◆ **What to do**:
Your output must hold every entry exactly as written and none of the pictures.

*** Opening Supplied data ***

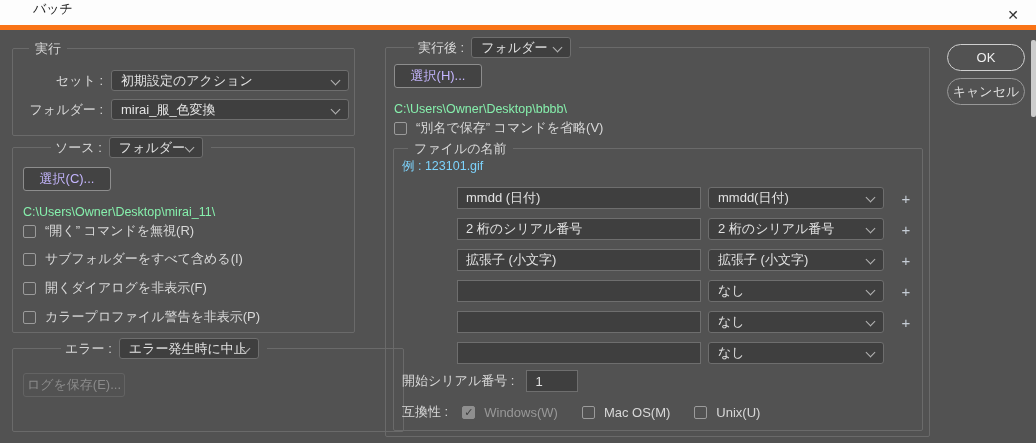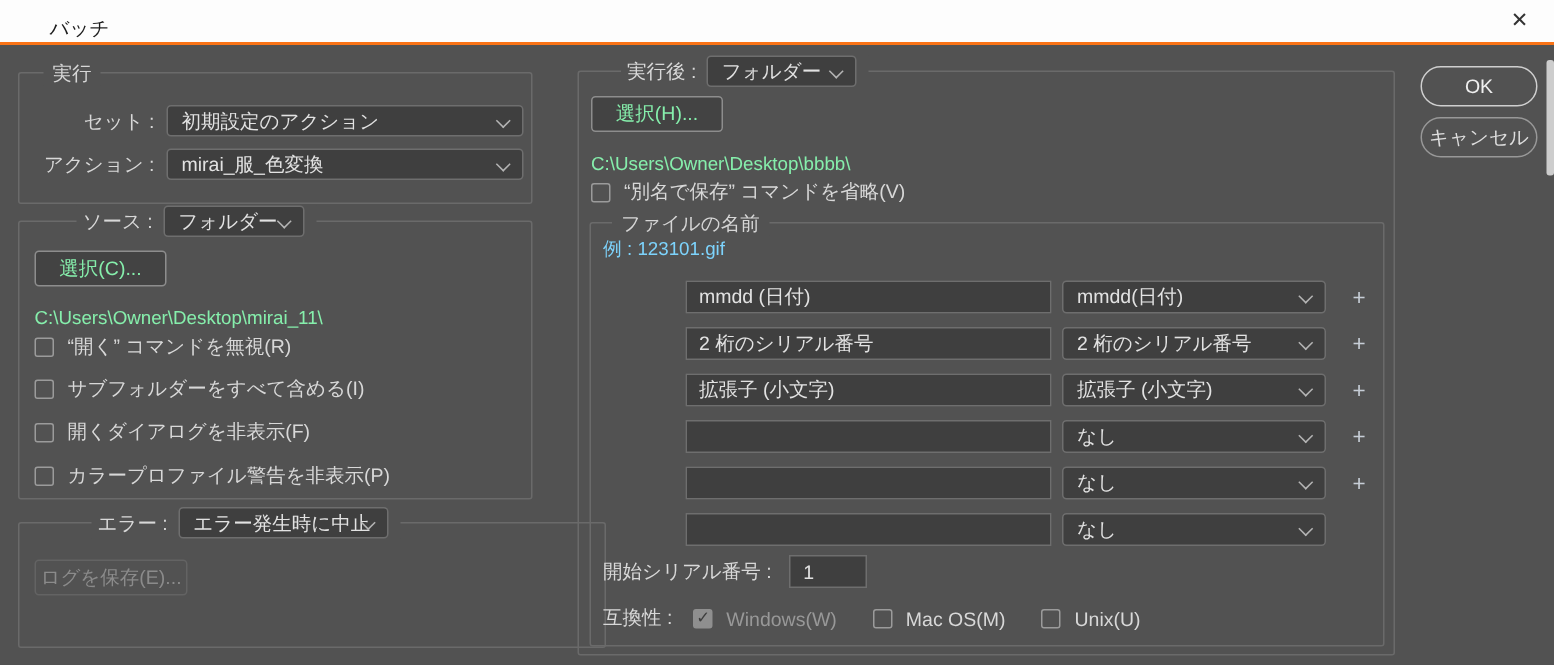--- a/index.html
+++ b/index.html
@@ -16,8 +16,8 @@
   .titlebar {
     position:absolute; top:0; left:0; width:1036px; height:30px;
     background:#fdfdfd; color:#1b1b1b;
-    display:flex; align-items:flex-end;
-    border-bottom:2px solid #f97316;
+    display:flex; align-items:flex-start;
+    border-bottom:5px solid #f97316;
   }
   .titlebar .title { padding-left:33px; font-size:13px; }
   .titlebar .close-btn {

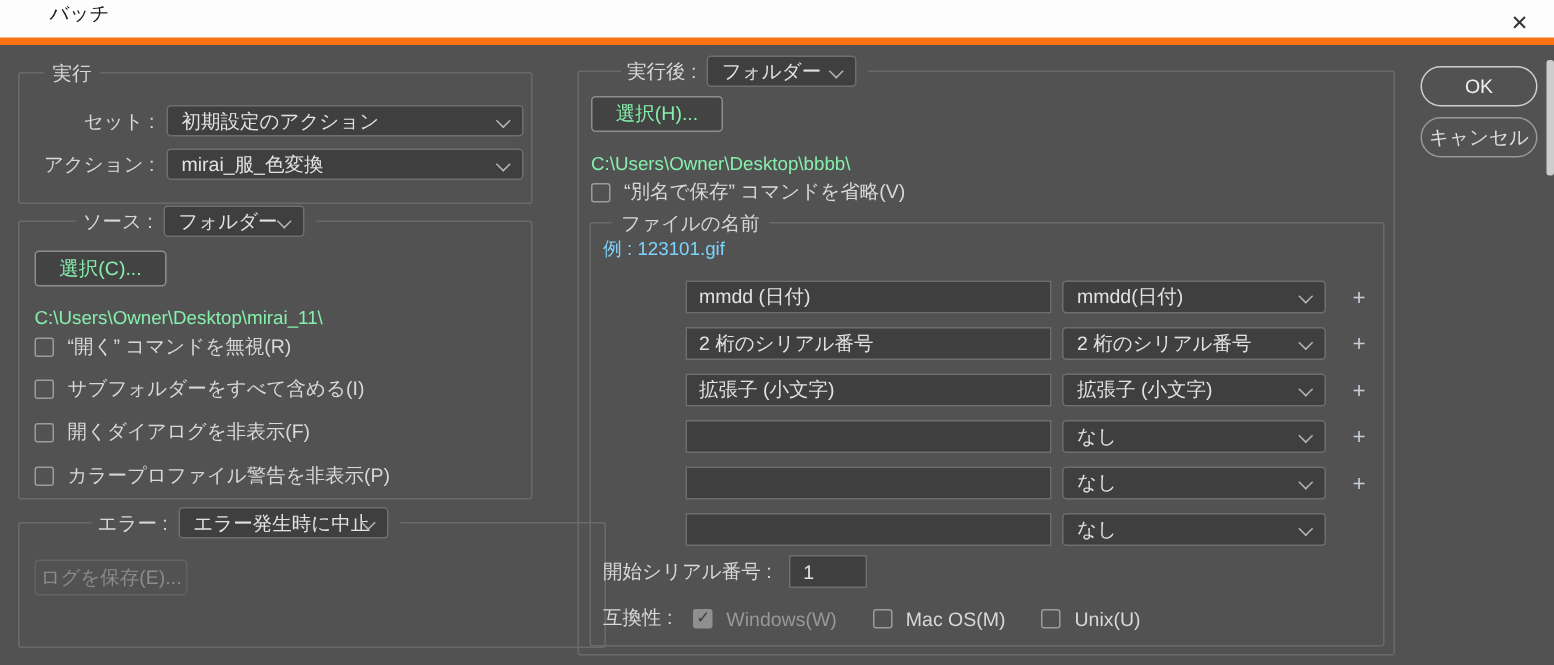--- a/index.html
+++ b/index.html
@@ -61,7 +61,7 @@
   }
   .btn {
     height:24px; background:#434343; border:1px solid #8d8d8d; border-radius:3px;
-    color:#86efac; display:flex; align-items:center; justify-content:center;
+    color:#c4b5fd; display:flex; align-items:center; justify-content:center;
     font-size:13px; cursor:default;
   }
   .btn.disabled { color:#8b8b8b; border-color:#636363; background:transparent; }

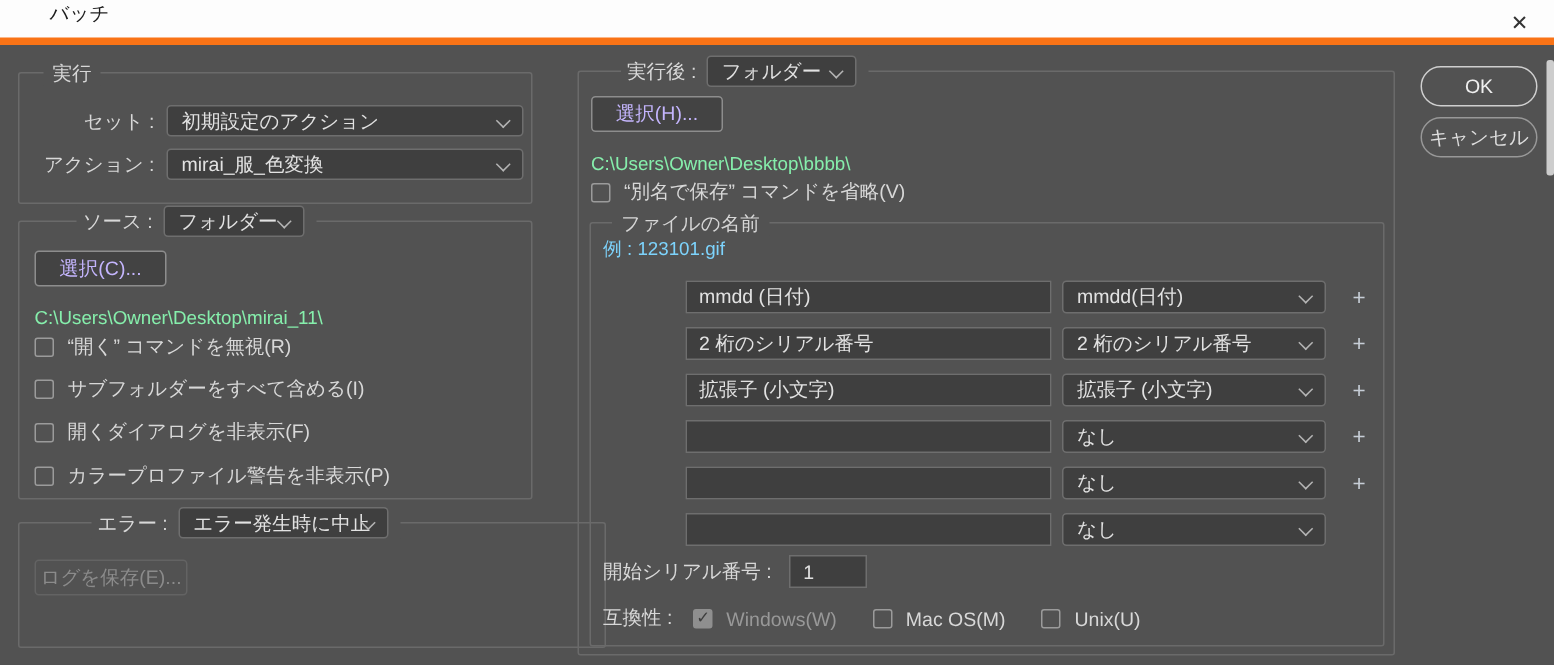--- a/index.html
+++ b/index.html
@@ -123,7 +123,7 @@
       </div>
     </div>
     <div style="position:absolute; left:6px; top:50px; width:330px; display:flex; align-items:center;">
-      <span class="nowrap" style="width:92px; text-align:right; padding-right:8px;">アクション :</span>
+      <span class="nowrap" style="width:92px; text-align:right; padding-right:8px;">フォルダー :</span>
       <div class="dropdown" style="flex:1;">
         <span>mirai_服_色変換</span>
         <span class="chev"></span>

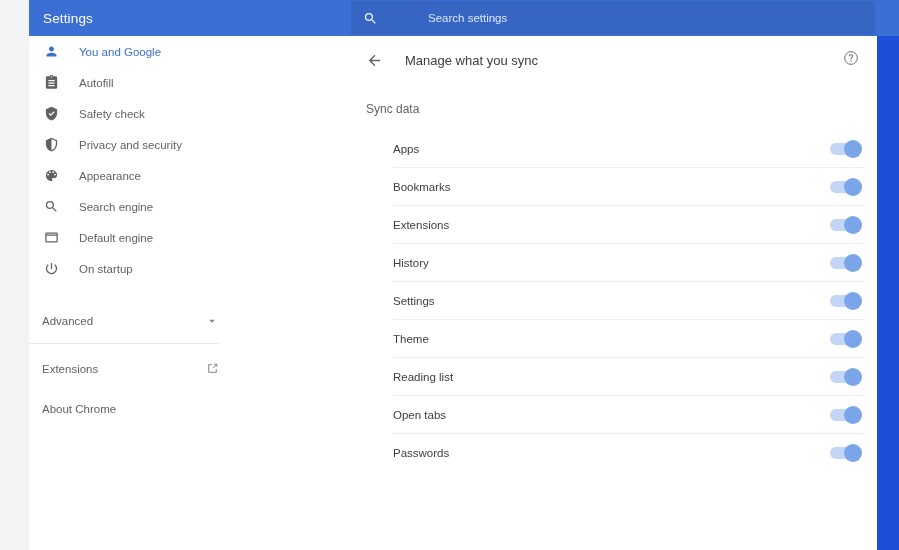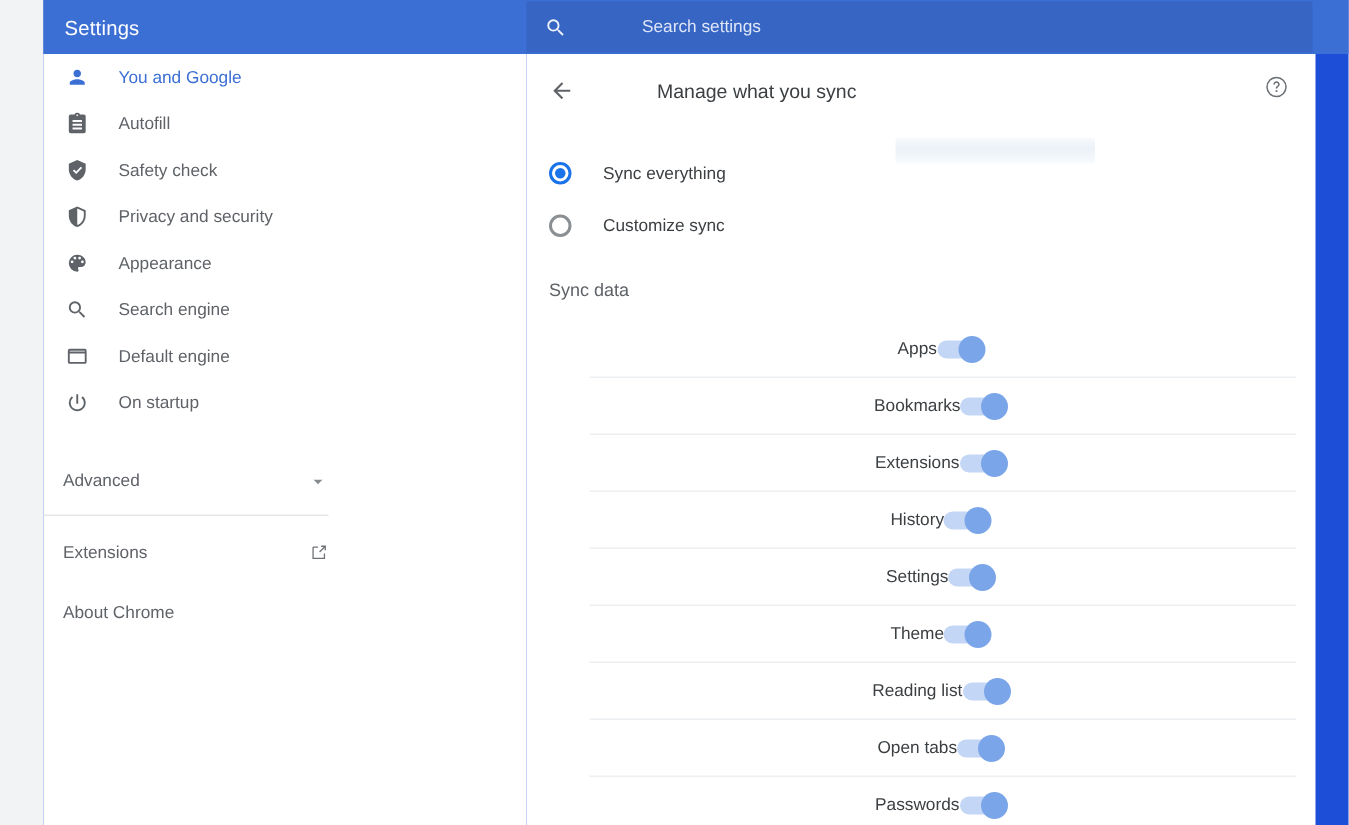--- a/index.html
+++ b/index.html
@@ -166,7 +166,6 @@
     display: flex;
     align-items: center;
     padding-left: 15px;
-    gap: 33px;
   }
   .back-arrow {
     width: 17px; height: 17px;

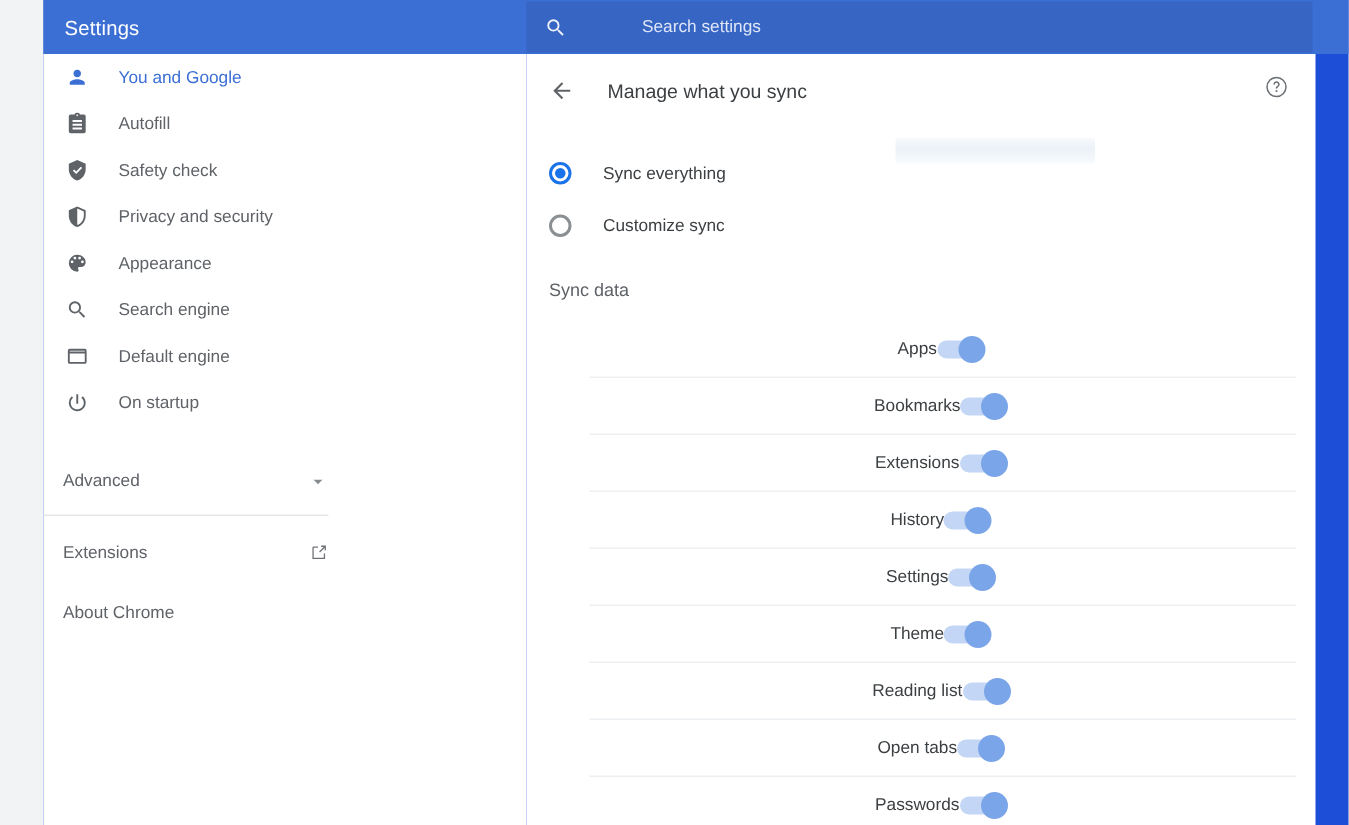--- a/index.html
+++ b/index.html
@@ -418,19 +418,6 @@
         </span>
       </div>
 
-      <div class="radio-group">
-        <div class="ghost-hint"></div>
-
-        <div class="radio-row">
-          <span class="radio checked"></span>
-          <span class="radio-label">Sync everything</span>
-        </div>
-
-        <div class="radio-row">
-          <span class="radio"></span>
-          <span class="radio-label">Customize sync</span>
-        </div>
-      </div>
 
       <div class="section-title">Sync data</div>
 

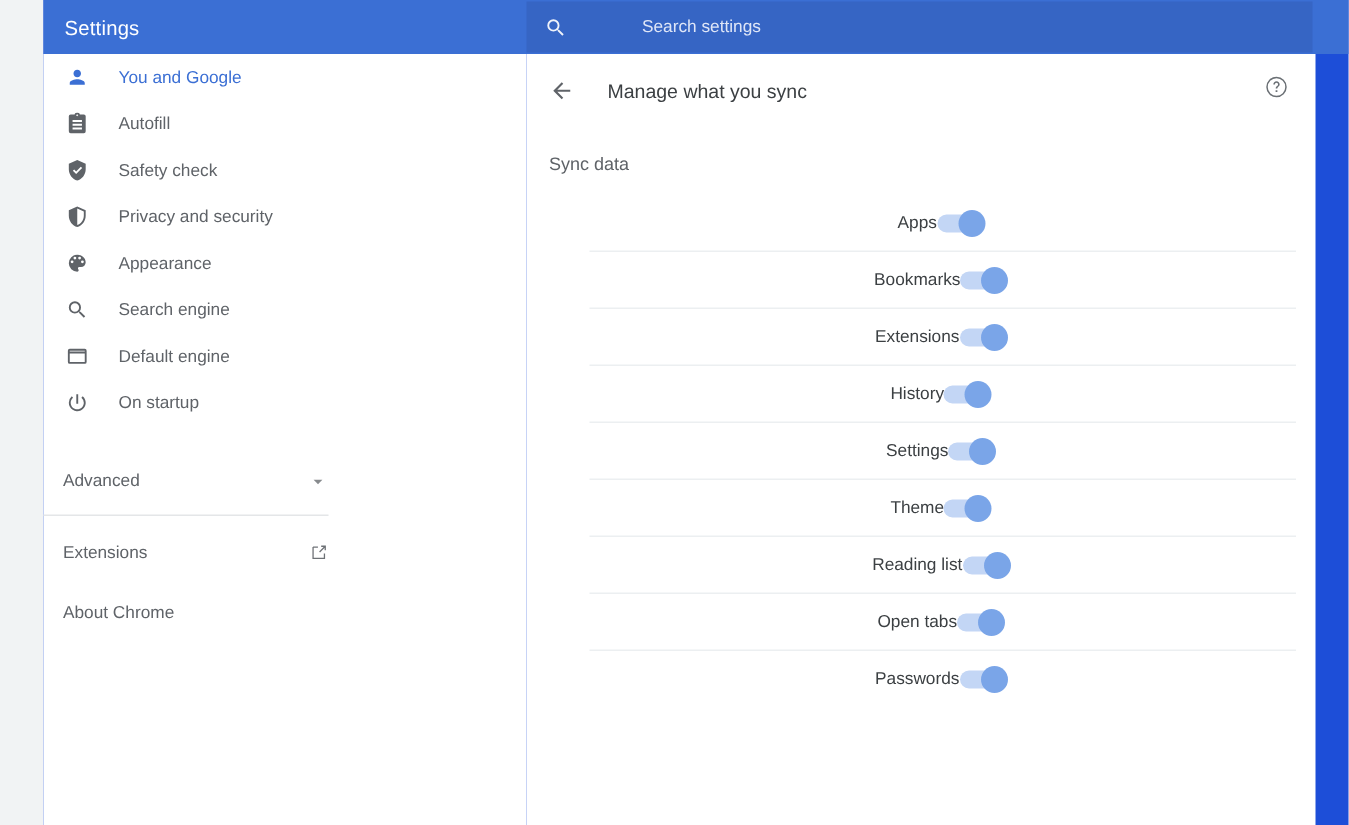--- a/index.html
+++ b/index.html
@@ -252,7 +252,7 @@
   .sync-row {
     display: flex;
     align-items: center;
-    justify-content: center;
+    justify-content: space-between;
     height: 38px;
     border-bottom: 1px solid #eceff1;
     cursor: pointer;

*** Closing Supplied data ***

◆ **Written solution**:
--- a/index.html
+++ b/index.html
@@ -16,8 +16,8 @@
   .titlebar {
     position:absolute; top:0; left:0; width:1036px; height:30px;
     background:#fdfdfd; color:#1b1b1b;
-    display:flex; align-items:flex-end;
-    border-bottom:2px solid #f97316;
+    display:flex; align-items:flex-start;
+    border-bottom:5px solid #f97316;
   }
   .titlebar .title { padding-left:33px; font-size:13px; }
   .titlebar .close-btn {

--- a/index.html
+++ b/index.html
@@ -61,7 +61,7 @@
   }
   .btn {
     height:24px; background:#434343; border:1px solid #8d8d8d; border-radius:3px;
-    color:#86efac; display:flex; align-items:center; justify-content:center;
+    color:#c4b5fd; display:flex; align-items:center; justify-content:center;
     font-size:13px; cursor:default;
   }
   .btn.disabled { color:#8b8b8b; border-color:#636363; background:transparent; }

--- a/index.html
+++ b/index.html
@@ -123,7 +123,7 @@
       </div>
     </div>
     <div style="position:absolute; left:6px; top:50px; width:330px; display:flex; align-items:center;">
-      <span class="nowrap" style="width:92px; text-align:right; padding-right:8px;">アクション :</span>
+      <span class="nowrap" style="width:92px; text-align:right; padding-right:8px;">フォルダー :</span>
       <div class="dropdown" style="flex:1;">
         <span>mirai_服_色変換</span>
         <span class="chev"></span>

--- a/index.html
+++ b/index.html
@@ -166,7 +166,6 @@
     display: flex;
     align-items: center;
     padding-left: 15px;
-    gap: 33px;
   }
   .back-arrow {
     width: 17px; height: 17px;

--- a/index.html
+++ b/index.html
@@ -418,19 +418,6 @@
         </span>
       </div>
 
-      <div class="radio-group">
-        <div class="ghost-hint"></div>
-
-        <div class="radio-row">
-          <span class="radio checked"></span>
-          <span class="radio-label">Sync everything</span>
-        </div>
-
-        <div class="radio-row">
-          <span class="radio"></span>
-          <span class="radio-label">Customize sync</span>
-        </div>
-      </div>
 
       <div class="section-title">Sync data</div>
 

--- a/index.html
+++ b/index.html
@@ -252,7 +252,7 @@
   .sync-row {
     display: flex;
     align-items: center;
-    justify-content: center;
+    justify-content: space-between;
     height: 38px;
     border-bottom: 1px solid #eceff1;
     cursor: pointer;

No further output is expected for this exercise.